#### WHAT IS BEING ASKED
How many lines in the records below contain the word "position"? State that number and nothing more.

#### Version difference data
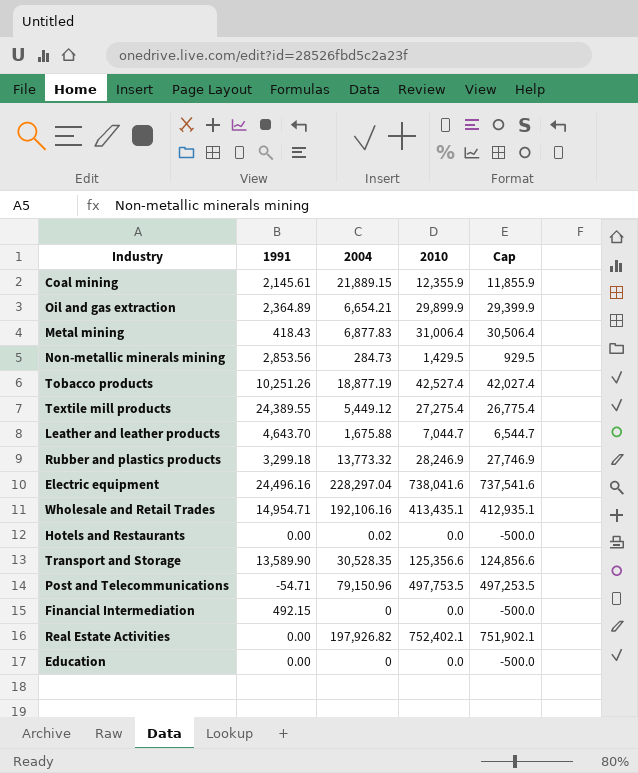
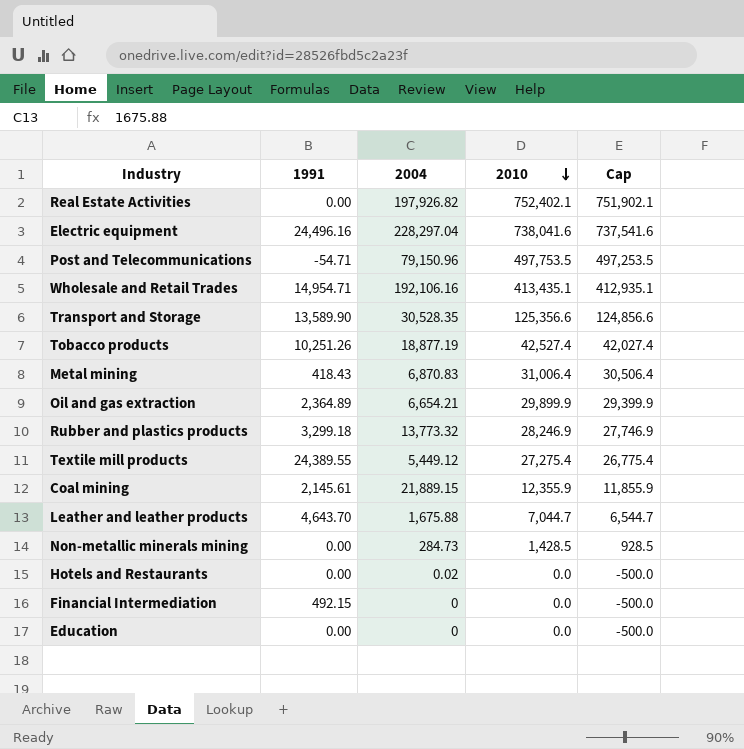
row order: none -> 2010 descending
Metal mining | 2004: 6,877.83 -> 6,870.83
Non-metallic minerals mining | 1991: 2,853.56 -> 0.00
Non-metallic minerals mining | 2010: 1,429.5 -> 1,428.5
Non-metallic minerals mining | Cap: 929.5 -> 928.5

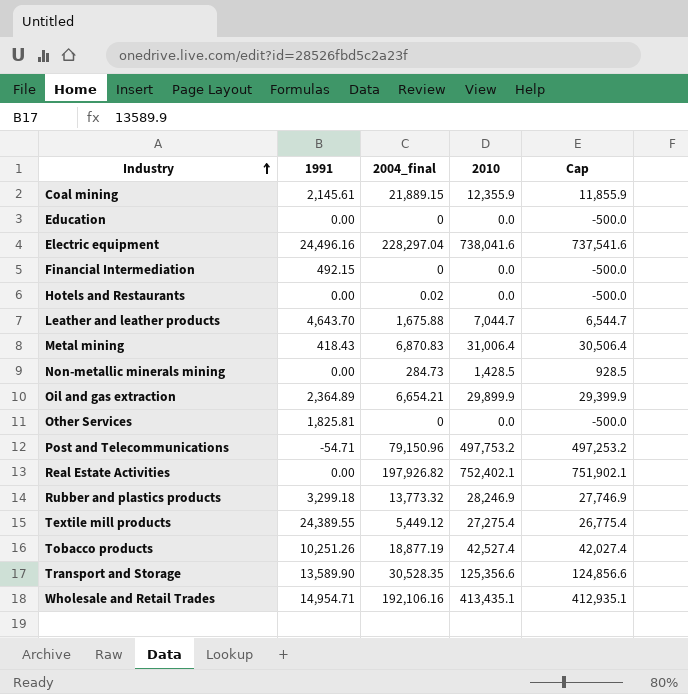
row order: 2010 descending -> Industry ascending
column name: 2004 -> 2004_final
row Other Services: none -> 1,825.81 | 0 | 0.0 | -500.0
Post and Telecommunications | 2010: 497,753.5 -> 497,753.2
Post and Telecommunications | Cap: 497,253.5 -> 497,253.2

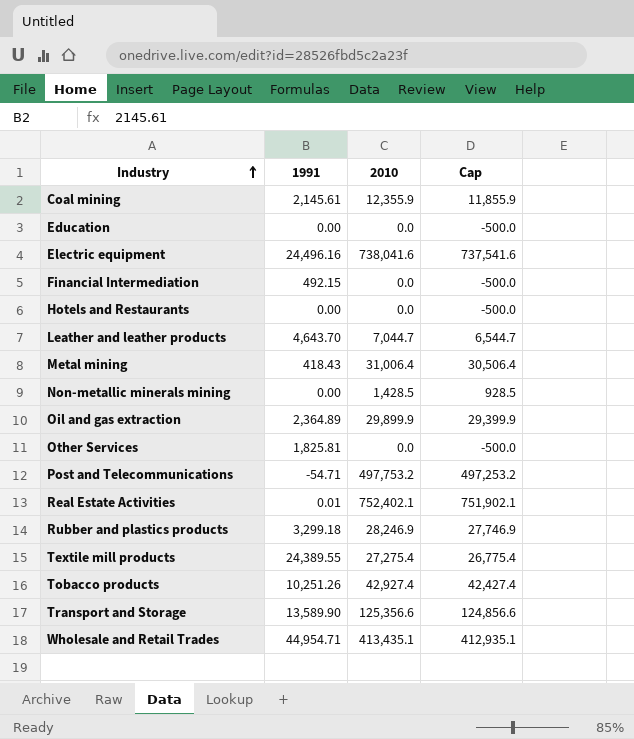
column 2004_final | position: 3 -> none
Real Estate Activities | 1991: 0.00 -> 0.01
Tobacco products | 2010: 42,527.4 -> 42,927.4
Tobacco products | Cap: 42,027.4 -> 42,427.4
Wholesale and Retail Trades | 1991: 14,954.71 -> 44,954.71

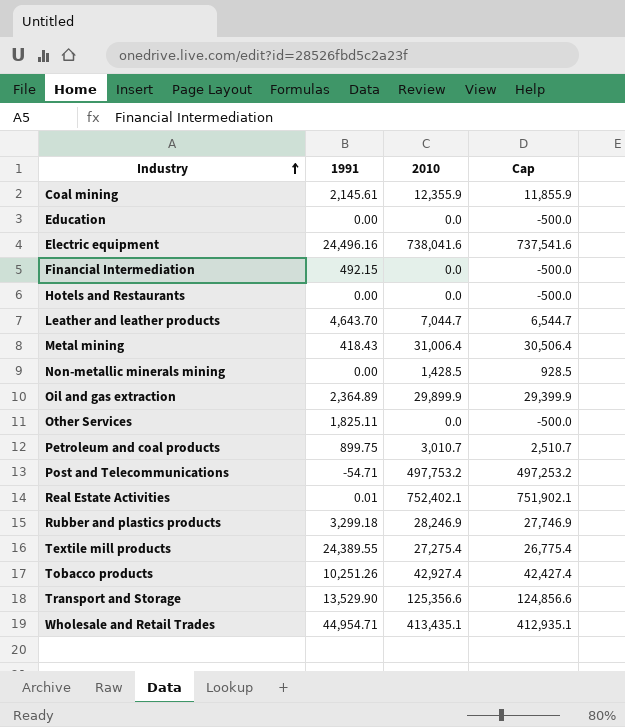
Other Services | 1991: 1,825.81 -> 1,825.11
row Petroleum and coal products: none -> 899.75 | 3,010.7 | 2,510.7
Transport and Storage | 1991: 13,589.90 -> 13,529.90

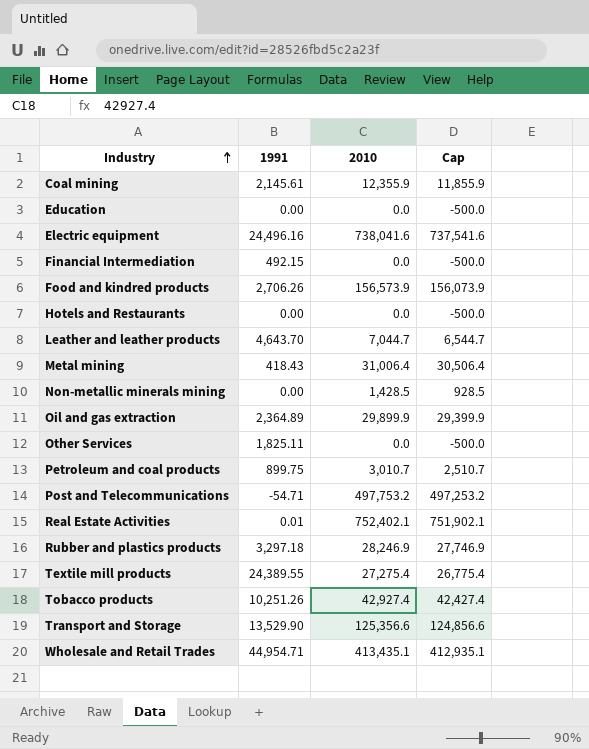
row Food and kindred products: none -> 2,706.26 | 156,573.9 | 156,073.9
Rubber and plastics products | 1991: 3,299.18 -> 3,297.18

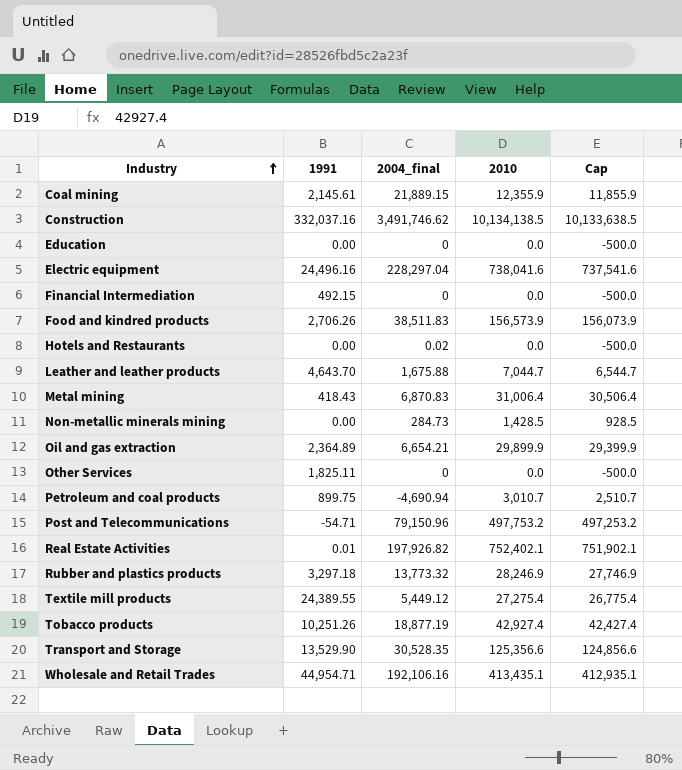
column 2004_final | position: none -> 3
row Construction: none -> 332,037.16 | 3,491,746.62 | 10,134,138.5 | 10,133,638.5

#### SOLUTION TO THIS PROBLEM
2